Boston Dynamics is the most recent convert, but other buys include Redwood Robots, which made programmable robotic arms, and Holomni, which was developing robotic wheels. These two purchases make sense for a company that is embarking on manufacturing and robotic car ventures. However, the militarily skewed work of Boston Dynamics sheds a somewhat more menacing light on the rainbow colored internet companion. These acquisitions come among rumors that Google is working on getting its own robotics start up off the ground and this goes a long way in in solidifying these suspicions.
Boston Dynamics is responsible for the creation of several robots designed to be used by the U.S. military under such names as BigDog, WildCat, and Cheetah. Several YouTube videos of each machine have generated millions of views of BigDog intelligently traversing ice, rubble, and mud while carrying hundreds of pounds of equipment that would otherwise be strapped to soldiers. Also their robot WildCat smoothly galloping and bounding up to 16 miles per hour, to Cheetah sprinting at more than 28 miles per hour.

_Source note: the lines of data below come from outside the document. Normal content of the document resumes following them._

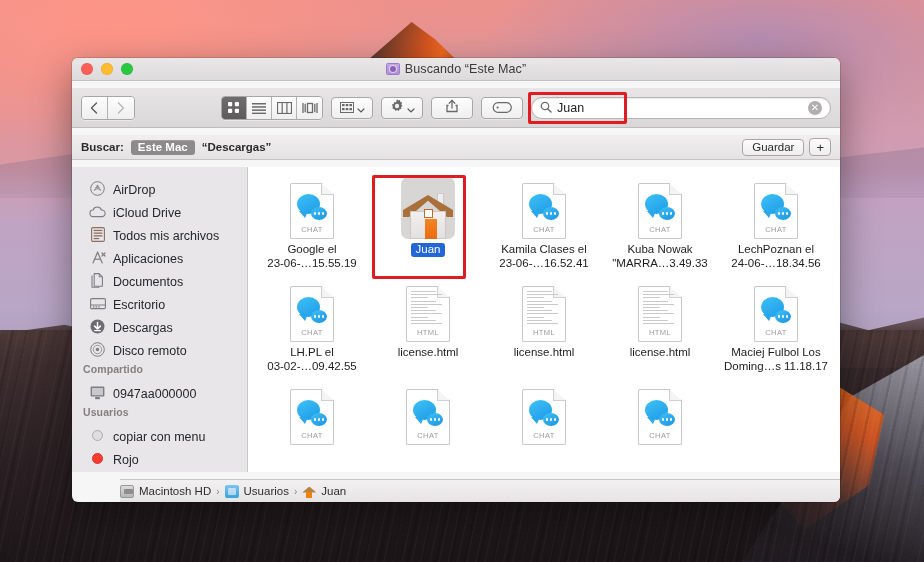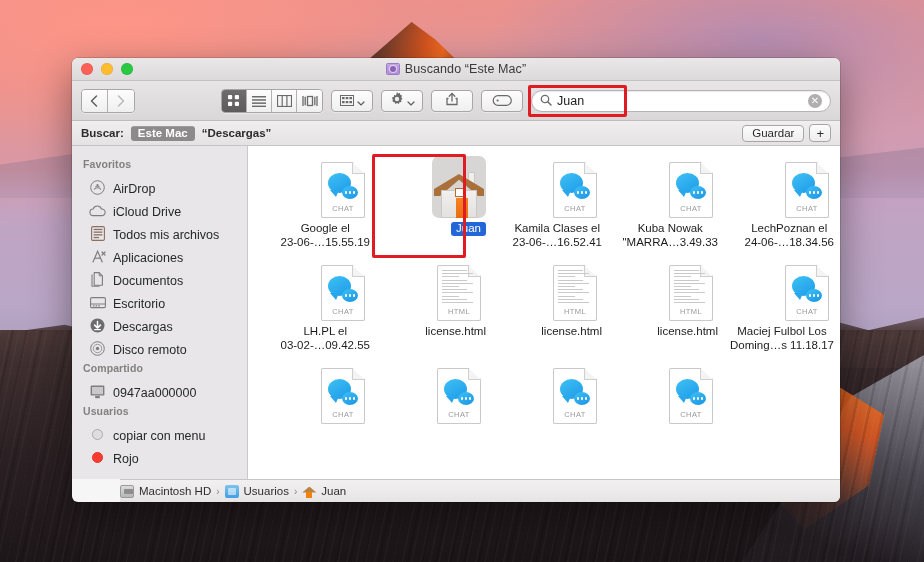--- a/index.html
+++ b/index.html
@@ -70,7 +70,7 @@
     border-radius:6px;
     box-shadow:0 14px 40px rgba(0,0,0,.42), 0 0 0 .5px rgba(0,0,0,.28);
     overflow:hidden;
-    display:flex; flex-direction:column;
+    display:flex; flex-direction:column;gap:7px;
   }
 
   .titlebar {

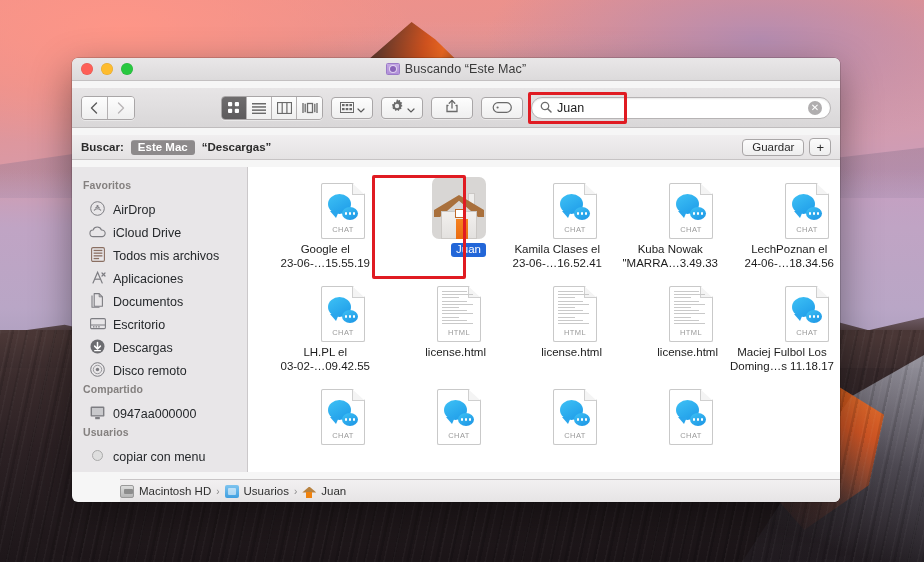--- a/index.html
+++ b/index.html
@@ -504,7 +504,6 @@
 
     <div class="sidebar">
 
-      <div class="sb-head">Favoritos</div>
 
       <div class="sb-item">
         <span class="sb-ico">

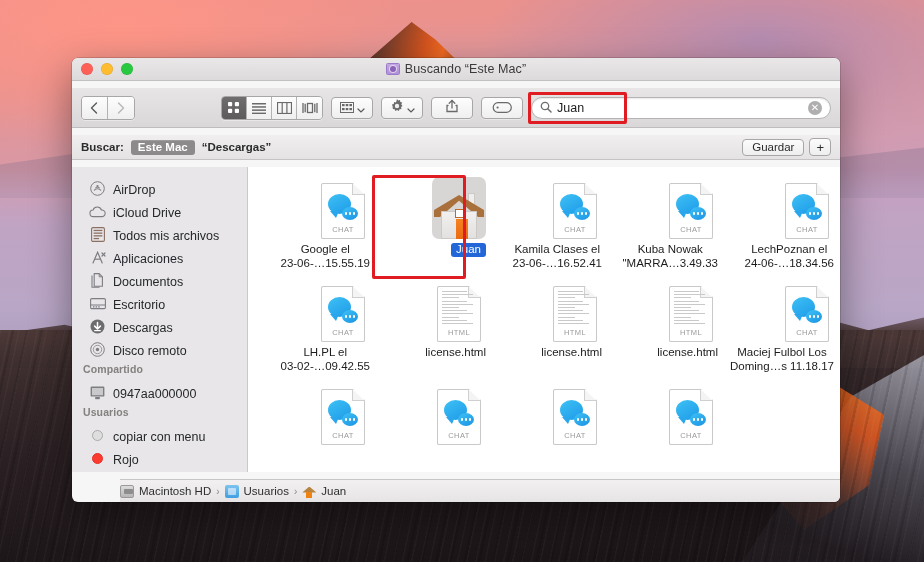--- a/index.html
+++ b/index.html
@@ -213,7 +213,7 @@
     position:absolute; left:0; right:0; top:-8px;
   }
   .cell {
-    display:flex; flex-direction:column; align-items:flex-end;
+    display:flex; flex-direction:column; align-items:center;
     padding-top:4px; cursor:default;
   }
   .thumb { width:54px; height:62px; display:flex; align-items:flex-end; justify-content:center; }

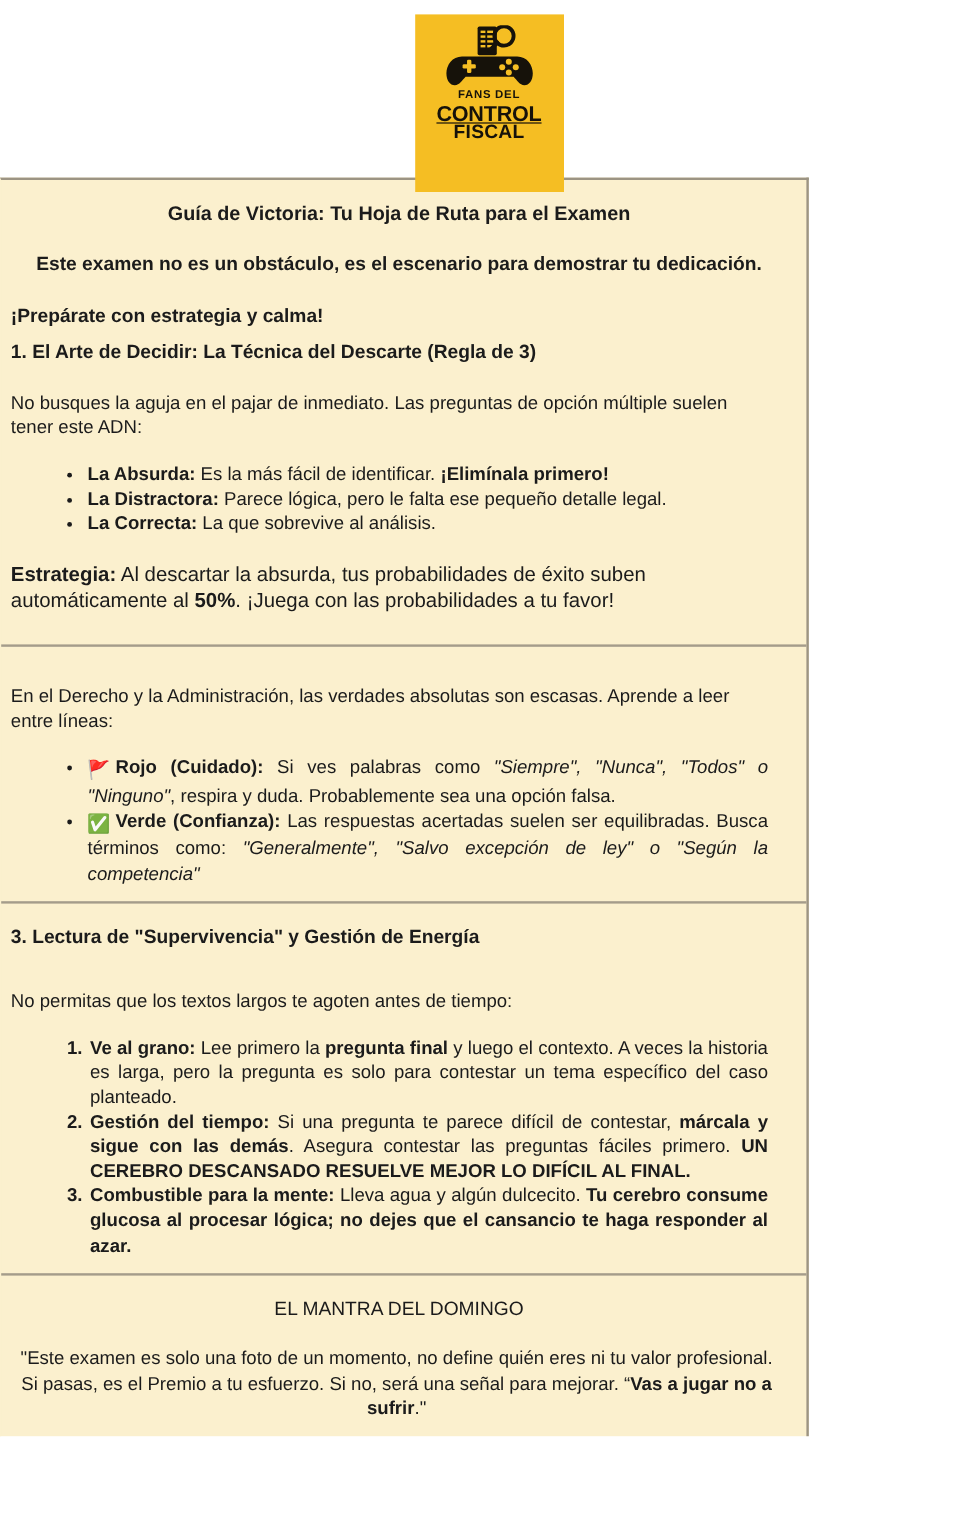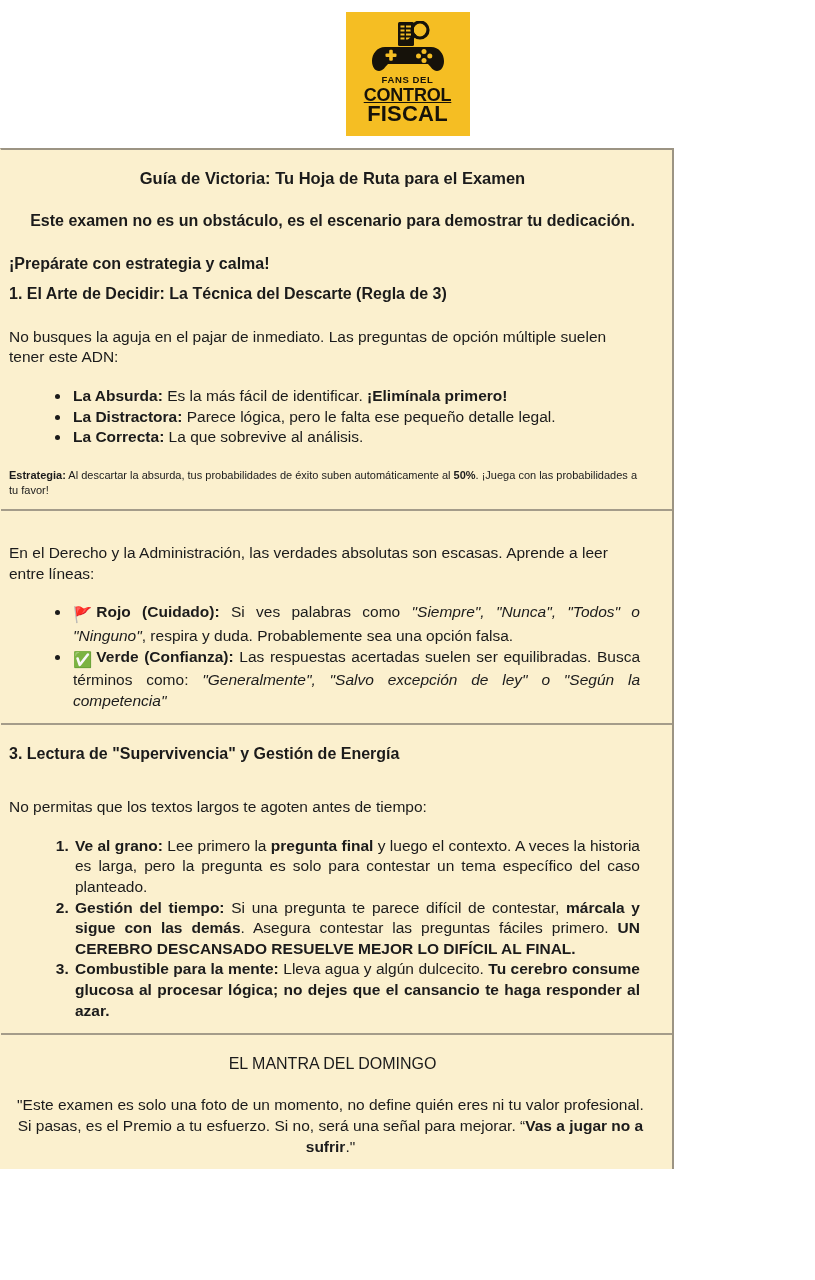--- a/index.html
+++ b/index.html
@@ -26,7 +26,7 @@
   }
   .logo-card {
     width: 124px;
-    height: 124px;
+    height: 148px;
     background: #F5BE23;
     display: flex;
     flex-direction: column;

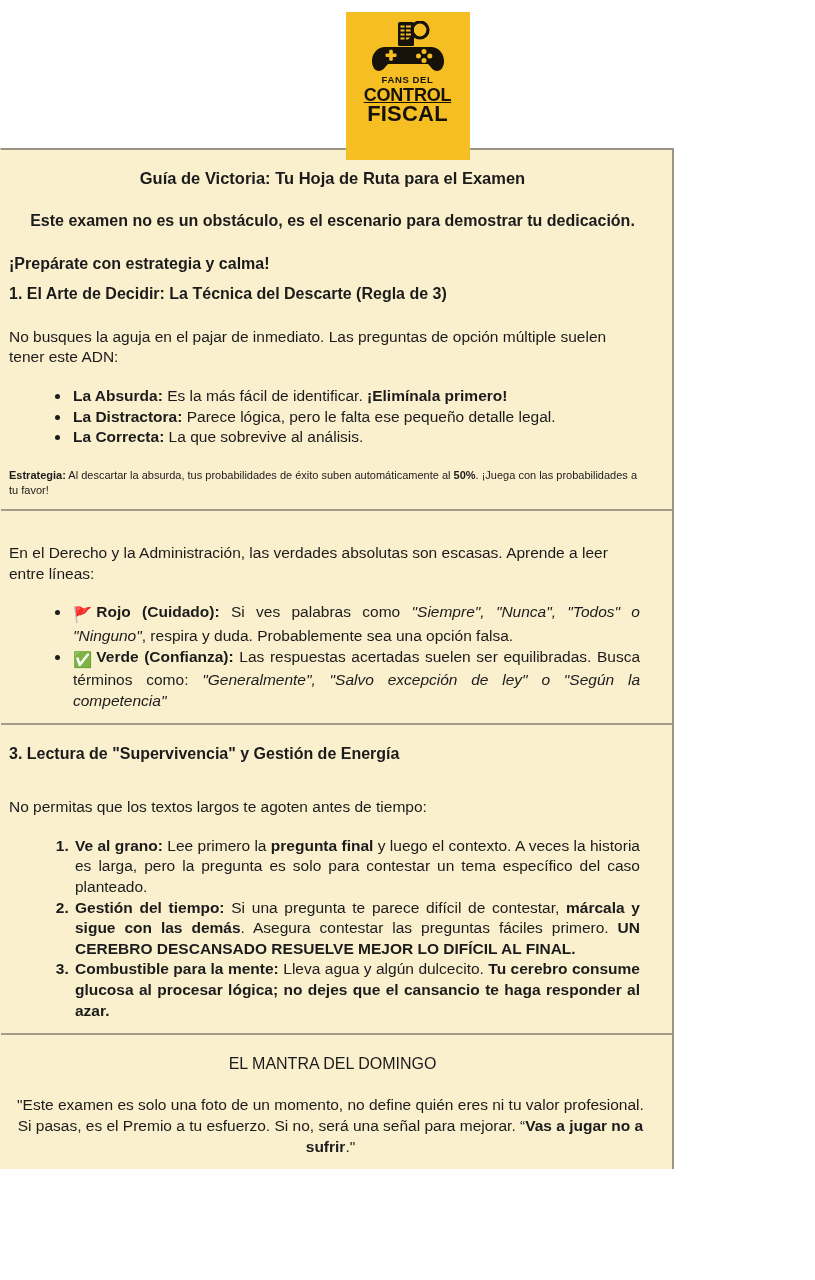--- a/index.html
+++ b/index.html
@@ -57,7 +57,7 @@
     text-decoration: underline;
   }
   .logo-wm-3 {
-    font-size: 22px;
+    font-size: 16px;
     font-weight: bold;
     letter-spacing: 0.2px;
     display: block;

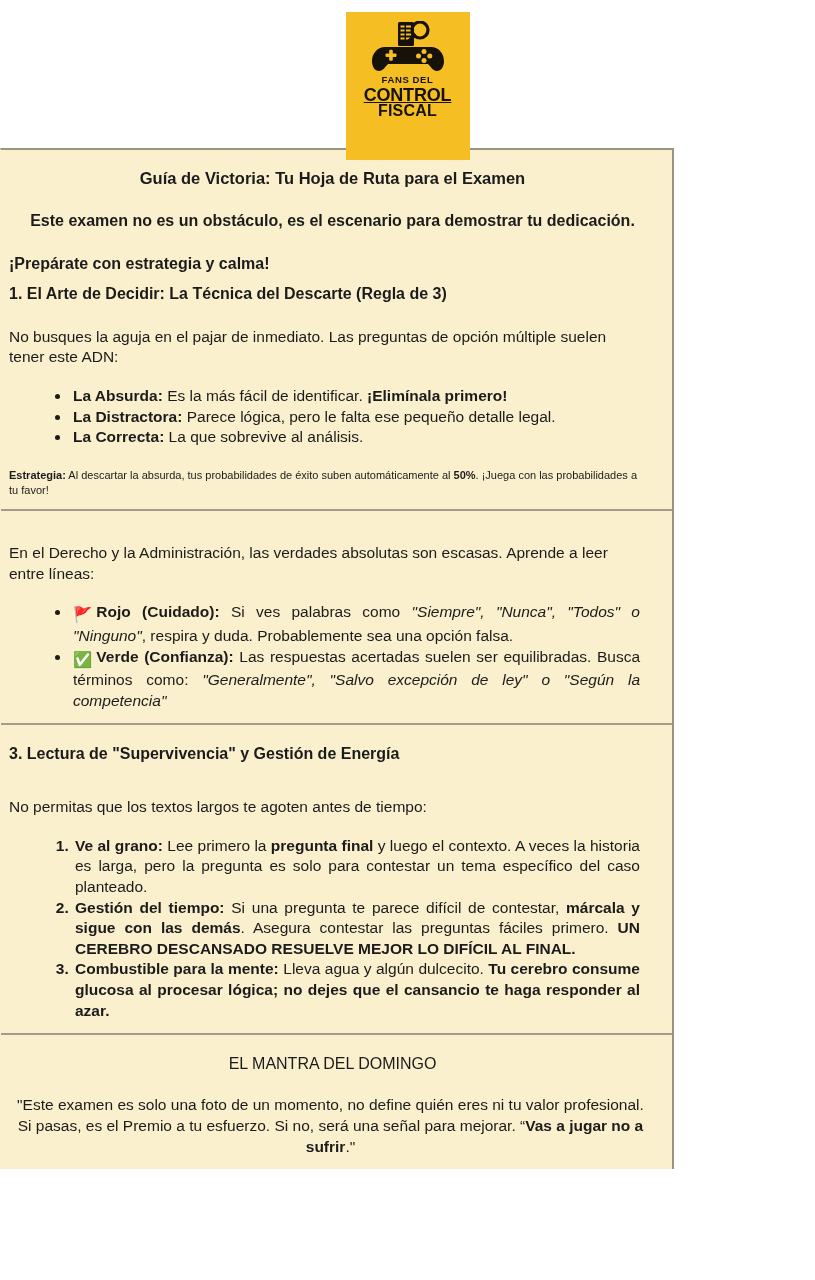--- a/index.html
+++ b/index.html
@@ -137,8 +137,8 @@
   em, i { font-style: italic; }
 
   p.afterlist {
-    font-size: 11px;
-    margin: 20px 14px 0 0;
+    font-size: 17px;
+    margin: 20px 14px 12px 0;
     line-height: 1.33;
   }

Other work by Boston Dynamics includes PetMan, a humanoid robot that just finished walking trials and will be used to test chemical protection suits, and Atlas, another humanoid machine designed for search and rescue missions. The work is all very impressive, but there is some concern that it will be used in harmful ways, given that Boston Dynamics is a branch of the Pentagon. Google has said that all of the companies they have acquired will honor their existing contracts but it has no intention of becoming a military research company itself.
Much of the speculation swirling around Google’s motives in adding another robotics firms has to do with concern over what a company with access to the personal information of billions of people, detailed maps of the entire world, and now the means to fashion and produce any conceivable kind of robotic minion will do with such capabilities. Combined with Google’s machine learning algorithms, heavily tested and fine tuned by their years of internet search mastery, highly intelligent and adaptable robots seem to be the inevitable result, despite their intended purpose remaining unclear.
There is significant evidence that Google is simply preparing for the eventual loss of income that relying purely on advertisement impressions will eventually cause. Branching out into projects that seem completely unrelated to the goal of the company as a whole, has become something of a trademark of Google. In recent years, Google sunk resources into life extensions, Wi-Fi balloons, ultra high speed internet. and self driving cars.
By adding another robotics company it is unclear what Google is trying to expand. Their dominance into the real world or is indeed simply insuring its future is yet to be seen. Whatever results come from the gradual shifting of focus seen at Google are sure to raise eye brows if not profits in the future.